Most of all, Marquez is riding high mentally, on top of the world on the bike, and with a newly-signed two-year contract under his belt. If anyone is going to beat Marquez, they will first have to get into his comfort zone and disrupt his rhythm. That looks to be very tough indeed, but they all have a chance on Sunday.

This article was originally published on MotoMatters, and is republished here on Asphalt & Rubber with permission by the author.

Comment:

  1. Westward says:

    Its kind of tough being a fan of both Marquez and Rossi. It would be nice to see Marquez solidify a dominating fifth victory in a row, however, I would much rather see Valentino win and standing at the top of the podium again…

  2. John D'Orazio says:

    Only Marc Marquez can stop himself from winning five in a row through some mistake. Otherwise, this kid is totally on fire….

  3. CrisCo says:

    I’m one, maybe two races away from cancelling cable. Meh, maybe I’ll wait until Game of Thrones is done this season.

  4. Jimbo says:

    @CrisCo hahahaha!

    I have started pretending MM isnt on the track and that makes VR/JL/DP seem to be battling for first, which makes it more exciting. It certainly made the last lap of Jerez more exciting

  5. BBQdog says:

    Same here. And too much ‘spanish flu’ in the MotoGP and other classes.
    If it wasn’t for the very exiting Moto3 races I would quit watching.

  6. L2C says:

    Maybe you guys know something about the nature of prodigies, maybe you don’t. But if you do, you would know that they generally are their own worst enemy. They give up their advantage and exhaust their talents in a myriad of ways. Self destruction through any and all vices, fatigue/exhaustion AKA burnout, hitting a creative brick wall because of unrealistic objectives AKA an inability to continue to innovate, pressure to continually perform well above their nearest rivals — it’s not enough to merely be better, they have to be universes better — which can lead to mental and emotional breakdown, negligence of any sort, hubris, isolation, etc etc etc. The list is long. History is replete with many examples.

    Not all prodigies meet a tragic fate, however — but the drama of “How long will he/she be able to continue performing at this so very high level?” is part of the attraction and excitement that any prodigy generates with each performance. Audiences claim they don’t want to witness yet another tragedy, but addiction to the drama that unfolds before them would seem to say otherwise.

    The drama is always there, whether one is consciously aware of what one is witnessing or not. Continued dominance can become boring but attention and excitement returns when something unexpected happens. Valentino Rossi’s ill-fated tenure at Ducati, Jorge Lorenzo’s temporary meltdown, Dani Pedrosa’s ill-timed misfortunes. The twists and turns of what will happen next always sucks you back in. And there is never a need to make anything up.

    You want to see the best and therein lies the rub: The best doesn’t always present itself in easily digestible or explainable bits.

  7. Shawn says:

    @L2C: I understand what you’re saying and would agree to some extent. But I beleive there are plenty fans that don’t care for or look forward to a tragedy of any kind–just some real competition from the rest of the field. When Rossi was at the top of his game, winning title after title, the races were still exciting thanks to the competitiveness of the other racers. Whether this competitiveness was actual or just a byproduct of Rossi wanting to have some fun its another story…

  8. Jw says:

    I do my best to live a low drama healthy life but I am utterly addicted to Motogp drama.
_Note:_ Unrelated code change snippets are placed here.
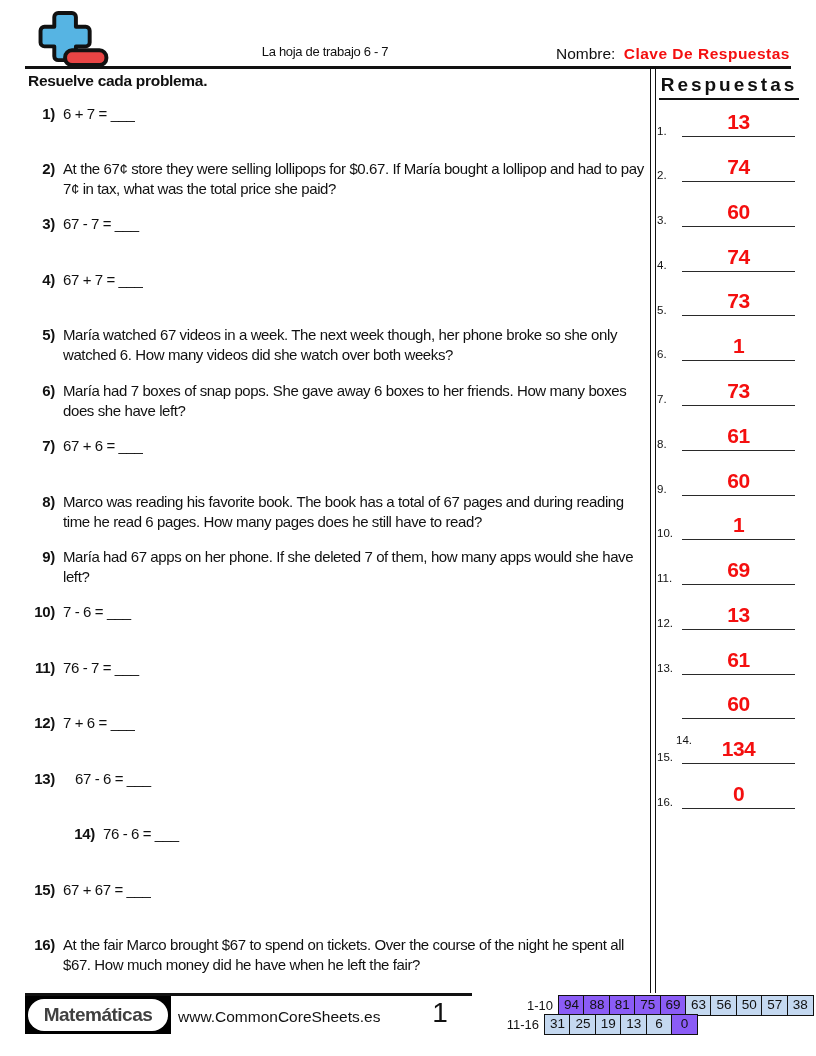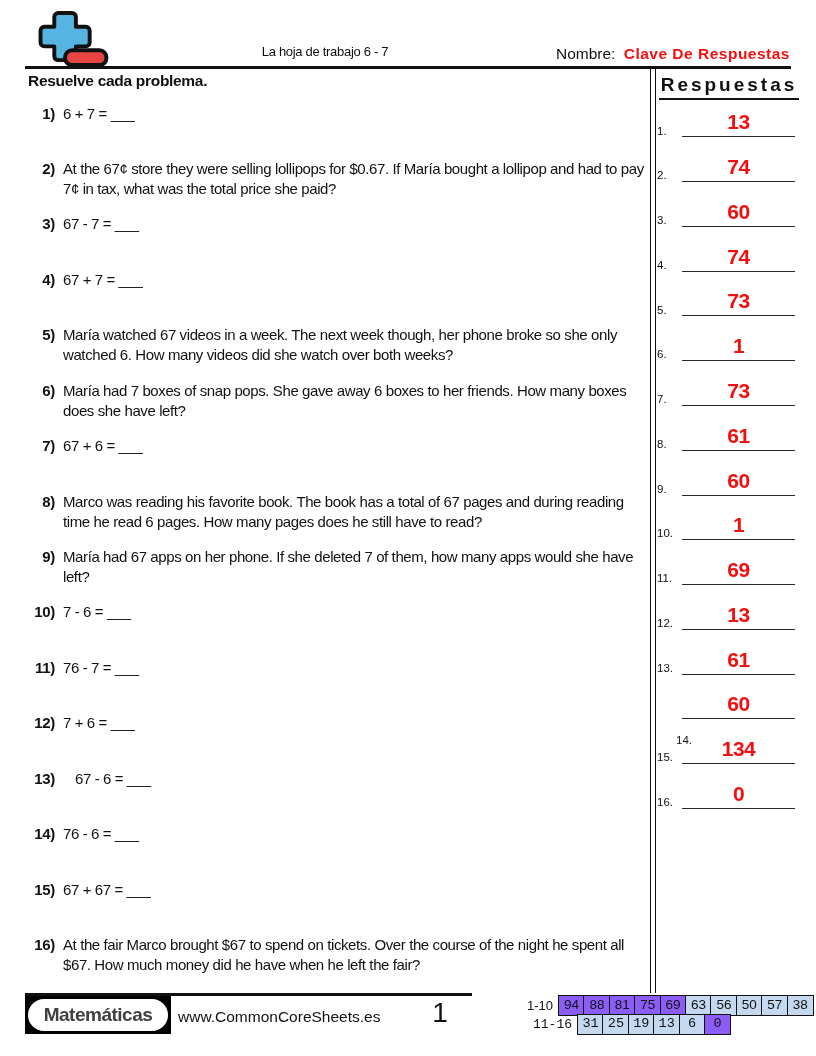--- a/index.html
+++ b/index.html
@@ -123,7 +123,7 @@
         <div class="pnum">13)</div>
         <div class="ptext">67 - 6 = ___</div>
       </div>
-      <div class="problem" style="top: 824px;">
+      <div class="problem" style="top: 824px; margin-left: 40px;">
         <div class="pnum">14)</div>
         <div class="ptext">76 - 6 = ___</div>
       </div>

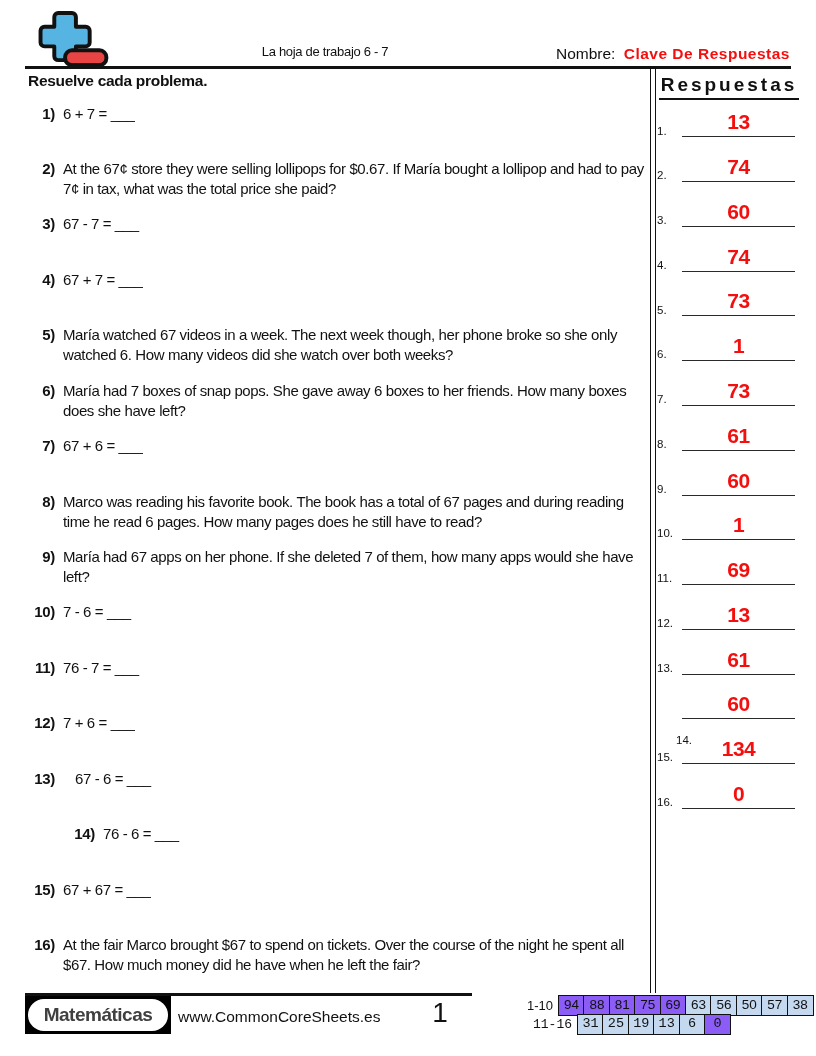--- a/index.html
+++ b/index.html
@@ -229,7 +229,7 @@
         <div class="score-cell shaded">57</div>
         <div class="score-cell shaded">38</div>
       </div>
-      <div class="score-row" style="left: 522px; top: 1014.4px; font-family: Liberation Mono, monospace;">
+      <div class="score-row" style="left: 489px; top: 1014.4px;">
         <div class="score-label">11-16</div>
         <div class="score-cell first shaded">31</div>
         <div class="score-cell shaded">25</div>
To be honest I don’t think JL with make the podium this track. 1) Pedrosa 2) MM 3) Dovi (Just having fun here) ..

  9. Jw says:

    Watched the press conference.. Why would Ducati possibly dump Dovi for JL when he is doing way better on this bike than Cal?

  10. Buellba Fett says:

    @CrisCo: I went down one level in my cable package and used the difference to purchase the MotoGP video pass. I don’t miss those extra channels and LOVE the MotoGP.com coverage/info. and archive races. Totally worth it. (But wait until GoT season ends!)